Of course, it helps that she wasn’t just randomly opining on the events of the day but building on decades of academic expertise. She also already had experimented with cultivating a social media following on Facebook to promote an earlier book.
Her daily Substack audience quickly grew to more than 1 million subscribers.
Her book “Democracy Awakening” followed in 2023.
Richardson is a shining example of how consistency drives reader growth and loyalty. This is underscored by the titles of her newsletter posts: nothing more than today’s date. She doesn’t try to tease or tantalize. It’s a small component of her savvy branding: The low-key post title reaffirms to readers she’s serious about living up to her promise to post daily. It also implies she respects readers because they seek her out for quality, in-depth analysis that doesn’t lean on the crutch of a catchy headline (such as the feeble specimen you read at the top of this post).
I’m dwelling on Richardson because this month I heard her engage in a keynote conversation with friend and longtime opinion columnist Rekha Basu in front of about 700 people at the Meadows Events & Conference Center in Altoona—a record crowd for the Interfaith Alliance of Iowa’s annual awards celebration and fundraiser. Richardson found a natural forum in front of a progressive nonprofit dedicated to defending democracy from extremism and promoting a notion of religious freedom that doesn’t weaponize it against individual rights.
As a longtime writer, journalist, and researcher myself, it was fascinating to hear Richardson summarize the process behind her newsletter:
She begins her day with about 90 minutes of browsing social media and major national and metro news sites.
She starts writing only after dinner. It takes six to nine hours for her to complete a post, which means she tends to finish in the wee hours.
Every writer needs a good editor, and Richardson was adamant that this includes her. “I don’t know the difference between the G20 and the G7,” she said. “I have to look it up every single time.” She also “can’t put in a comma to save my life.” So she relies on two editors:
A former advertiser living on the south side of Chicago helps Richardson shape the content.
A “brilliant copy editor” wrangles the commas and other pesky punctuation and doublechecks facts.
Basically, Richardson has recreated her own miniature version of the tried and true structure of a newsroom with its layers of quality control to produce a polished product on tight deadline. It’s not the same as the robust metro newsrooms of yore that offered this rigor on weekends and holidays, but it’s what passes for sustainable editorial production in the Substack era.
Richardson’s release valve is the occasional placeholder post. For instance, on June 8, in the wake of her trip to Iowa, she posted a 63-word note featuring a scenic photo from her husband at their home in Maine.
In her Iowa conversation, Richardson emphasized that she’s a historian, not a journalist, which means she’s more focused on “the contrast between image and reality in American politics.”
Historians, she explained, try to look past the events of the day to address “how and why societies change.”
This is why she utterly ignored the most recent party primaries among presidential candidates. That fleeting horse race slogging through a swamp of campaign cash and personal attacks doesn’t factor into the broader historical arc she seeks.
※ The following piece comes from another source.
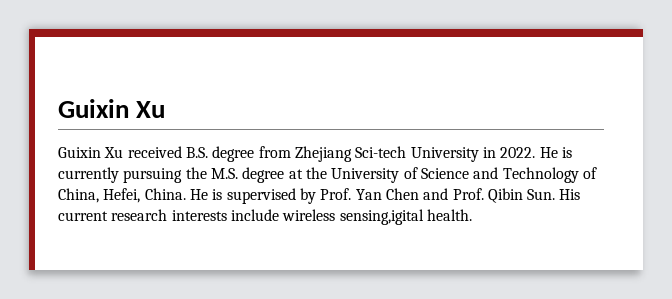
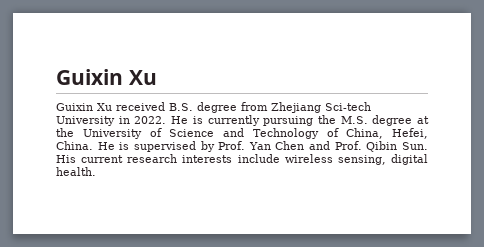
[339,209,424,225] sensing,igital -> [337,154,428,165] sensing, digital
I heard Jon Stewart this week make a similar characterization on “The Town” podcast about the difference between his early work on “The Daily Show” and the deeper dives into root causes of issues he attempted with his Apple TV+ series, “The Problem.”
Typical daily comedy or commentary focuses on the weather, but Stewart reached a place in his career where he wanted to talk about the climate.
Similarly, Richardson spends much of her day browsing headlines obsessed with incremental change in political weather, but what she’s looking for are the larger trends in the cultural climate that historians will still care about generations from now.
As she put it, she’s always “imagining what’s written 150 years from now about today.”
“Just to be clear here,” Richardson told her Iowa audience, “I am a prophet of the past, not of the future.”
In a media environment obsessed with the minutiae of the present and inundated by false prophets of the future, one more diligent prophet of the past is very much welcome.
The only prophecy of the future Richardson needs is her promise to readers to always post tomorrow.
The Iowa Writers’ Collaborative roster
The Iowa Writers Collaborative has grown to include more than 50 members and a Letters From Iowans column. Each member is an independent columnist who shares two things in common: They have made a living as writers and are interested in the state of Iowa. Subscribe to the main account for a convenient way to be notified each Sunday about most posts by most members. You can support individual members according to your unique interests by becoming a paid subscriber to any newsletter. We are also proud to be affiliated with Iowa Capital Dispatch, where some of our content is regularly republished.
I've subscribed for years.. she's very good.. and worth the $50.. per year.. I also subscribe to HUBBELL a CA Lawyer.... Andy Borowitz.. satire.. and Garrison Keillor..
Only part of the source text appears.